I put my phone back into my pocket. We got to talking. I’ll call him “Tom.” Turned out he was in his mid-40s (looked way younger) and had come over after the Vietnam War in a boat across the Pacific with six families; they were part of the wave of Vietnamese Boat People of the late 1970s and 1980s. (I want to add at this point that my experience with druggies is that they lie a lot, so I don’t know how much of what he told me is true. But I’ll take him at his word.) Their boat survived the ocean passage of nine months until it hit the Seattle area. From there, the U.S. Coast Guard took control. Eventually he landed in New York, went through immigration, and then came to Oakland, where he’s been for a long time.
The guy was tough. He boasted of his gun battles, of fistfights won, of doing muay thai, of time in jail. He showed me his scars. He never asked me a single thing about myself, but loved talking about himself. Fine with me. He was colorful; I found myself liking him. He had a fine smile, a lopsided grin that was almost charming (despite the missing teeth). He was smart, too, obviously educated. He said that his mission in life was to help other people, and claimed to have provided food and shelter (on his boat) to many. The mess on the water, he claimed, wasn’t his fault; it had occurred during our Bomb Cyclone event last March, when (he said) an entire pier had washed out from the Fifth Street Marina, blown across the inlet, and crashed into his boat and the other boats anchored there, causing immense damage. He said there’d been nothing he could do except watch.
He had a poetic side, telling me how much he enjoyed taking his boat out late at night, drifting on the estuary in pitch blackness and far from any noise. He made a distinction between his kind of homeless (which technically I guess he wasn’t) and the “bad” homeless guys, whom he said he protected the nearby parking lot from; he frequently got into fights when he caught them trying to break into cars. In fact, he added, the area would be overridden with encampments were it not for him: he made them leave, like some kind of local enforcer.

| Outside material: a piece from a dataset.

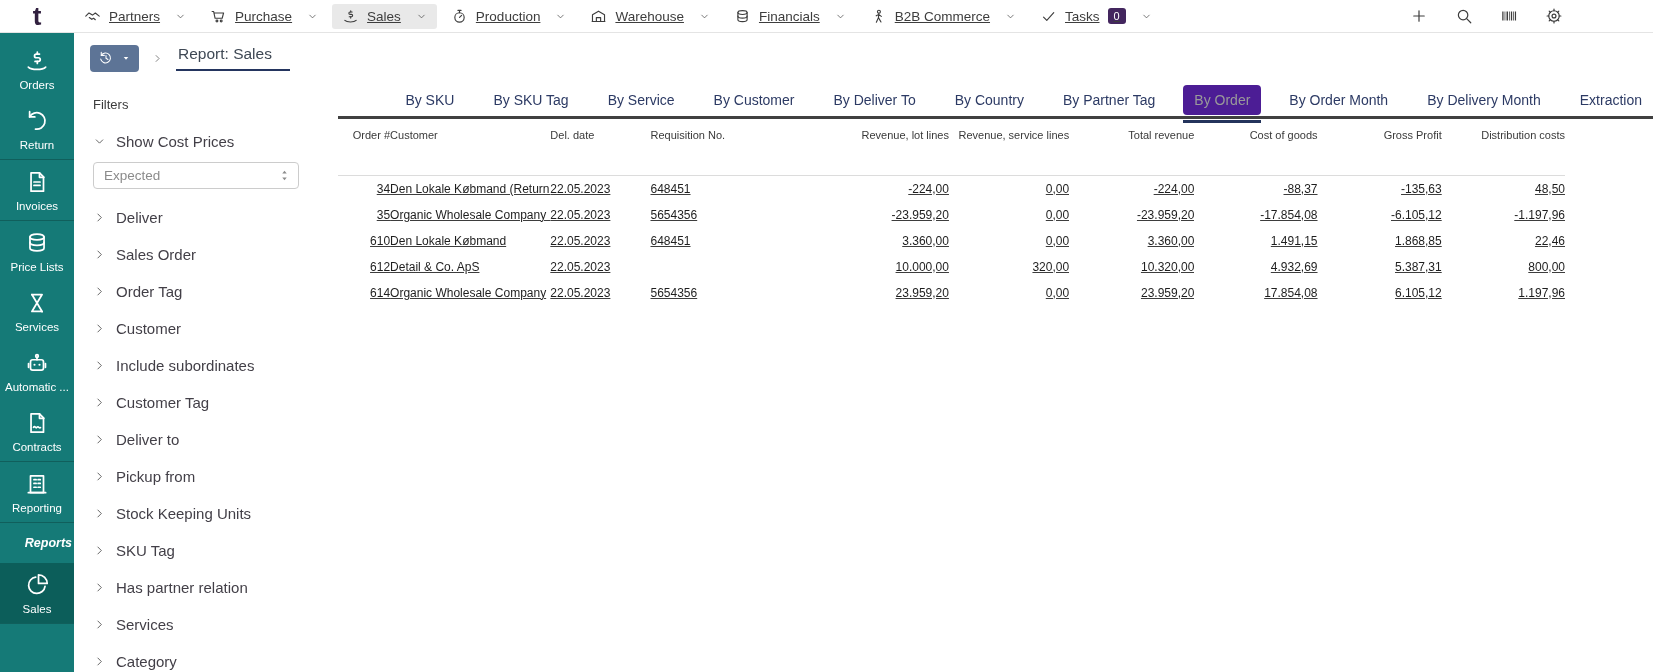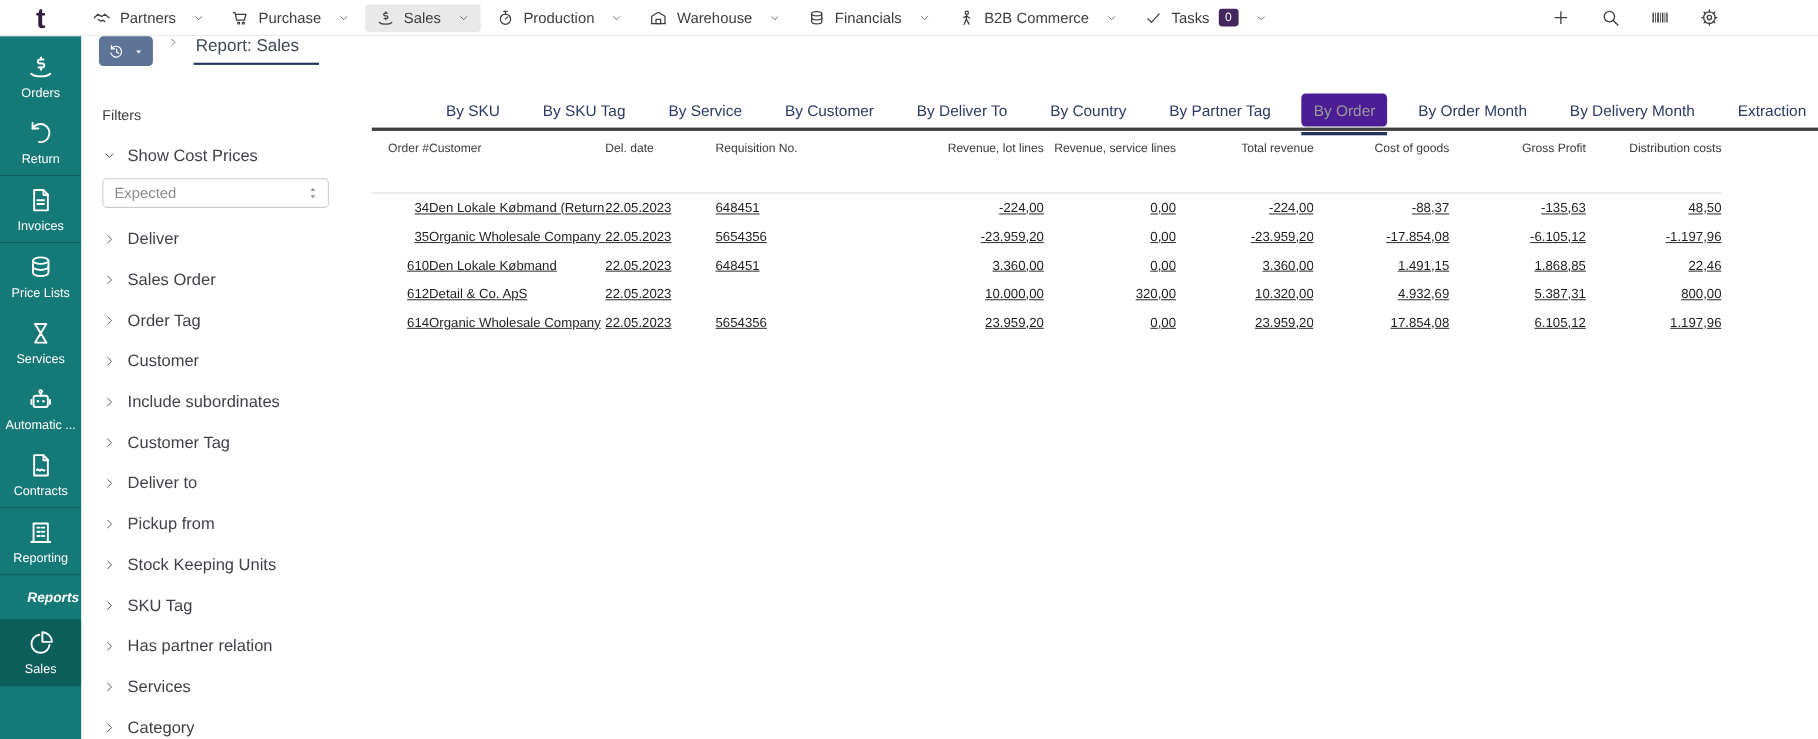"Partners" .topnav { text-decoration: none -> underline }
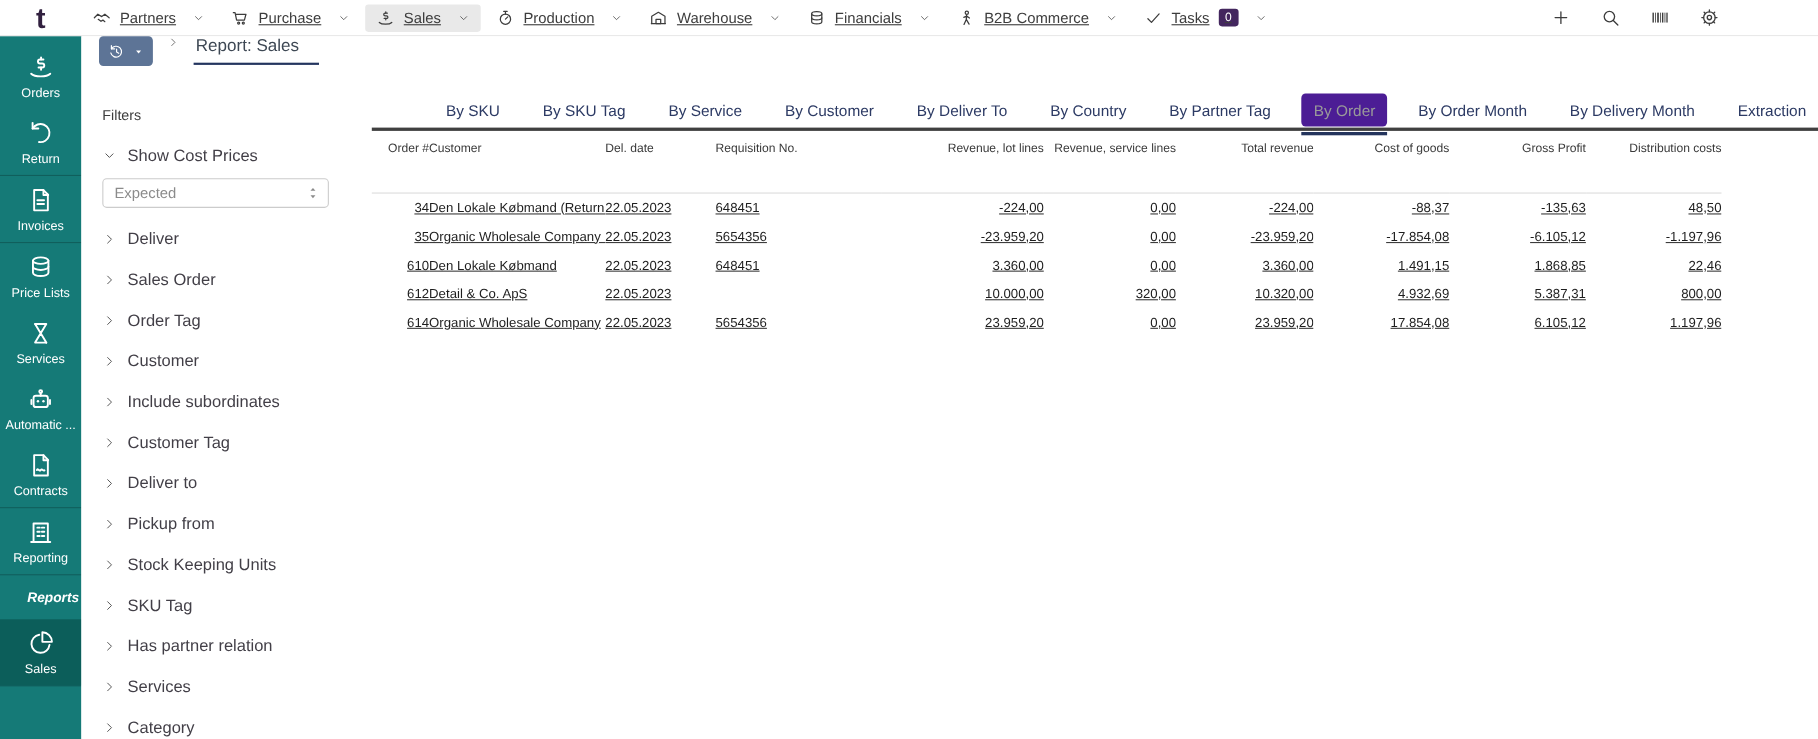"Report: Sales" .content-header { align-items: flex-start -> center }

He offered me weed (I declined) and to take me for a ride on his boat (also declined). I don’t know if he expected me to give him money, but he never asked nor did he importune in any way. After an hour or so, I said I had to be going. We shook hands, declared ourselves friends, and when he invited me to visit him anytime, I said I would.
There’s a meme on the left side of the political spectrum that, if people would just get to know homeless people, we’d find out they’re human, but have had rotten luck. I did get to know Tom. But here’s my moral quandary. I liked him, felt for him, wanted to help him in some way, but I didn’t trust him. (I know it sounds paranoid, but if I’d gone out on his boat with him, would I have returned?) I thought about giving him $20, but figured he’d just spend it on drugs. So I had the choice of following through on my initial instinct to report him to the authorities, or dropping that idea and letting the guy exist in peace. Of course, the cops may already be keeping an eye on him, and someone else may report him, but I didn’t want to be that person.
The quandary—and it’s as much intellectual as moral—is that, while I don’t wish to add to Tom’s problems, at the same time his mess is unacceptable. Lord knows I’ve been tough on the homeless in this blog; I’ve called for them to be forcibly removed and relocated to a camp on the west side of town. I feel the same way about the boats. They’re a fire hazard. An eyesore. The boat encampment is illegal. Who knows what contaminants Tom and his friends are releasing into the estuary? The aquatic slum just shouldn’t be there, and Tom shouldn’t think that it’s his “home.” It needs to be cleaned up and Tom needs to find another place to live. Still, now that I’ve come to know and like him, I’m not going to call the cops, or 311, or whatever number you’re supposed to call. I don’t want that on my conscience. I wish Tom luck, I really do; but I don’t want him to continue to trash the estuary. And that’s my quandary. What’s a well-meaning citizen to do? There doesn’t seem to be any easy answer.